Quindi adesso faremo il Battesimo a questi bambini che sono più grandi, per cui a loro volta a un certo punto chiameranno i loro genitori: è una cosa strana, perché normalmente sono i genitori che portano il bambino neonato che non capisce niente e subisce tutto con la speranza che poi i genitori gli trasmettano questa profondità. In realtà i genitori sono pagani e come fanno a trasmettere qualcosa? Quindi c’è un cortocircuito attualmente nel Cristianesimo, perché si attribuisce un valore, qualcosa di enorme per il Battesimo; ma esso è condizionato al fatto che poi questa ricchezza gli venga trasmessa e non è così.
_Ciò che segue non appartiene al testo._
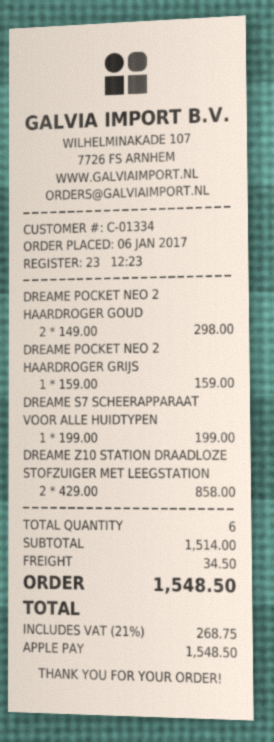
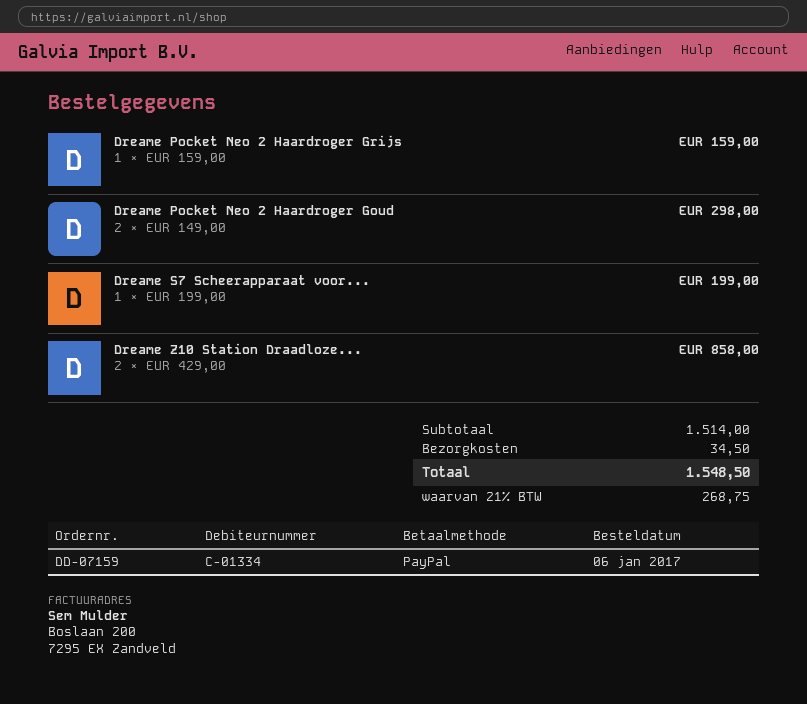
payment method: Apple Pay -> PayPal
Quindi noi continuiamo a celebrare i Battesimi come se mettessimo 100.000 euro sul tuo conto di banca, ma non ti abbiamo dato l’IBAN, non ti abbiamo dato la possibilità di accedervi. Il risultato è che vivi come uno straccione, mentre hai una ricchezza immensa. Così viviamo in un Battesimo che non è stato fruito, celebrato e assimilato; viviamo come tutti gli uomini che non hanno mai fatto l’esperienza di essere entrati dentro il fonte per lasciare i propri peccati e sperimentare che si esce dalla morte. Dio c’è e ci solleva (“anàstasis”), ci risuscita: bisogna essere sollevati dalla morte per sperimentare, per avere dentro di noi questa certezza che è appunto la presenza di Dio in noi.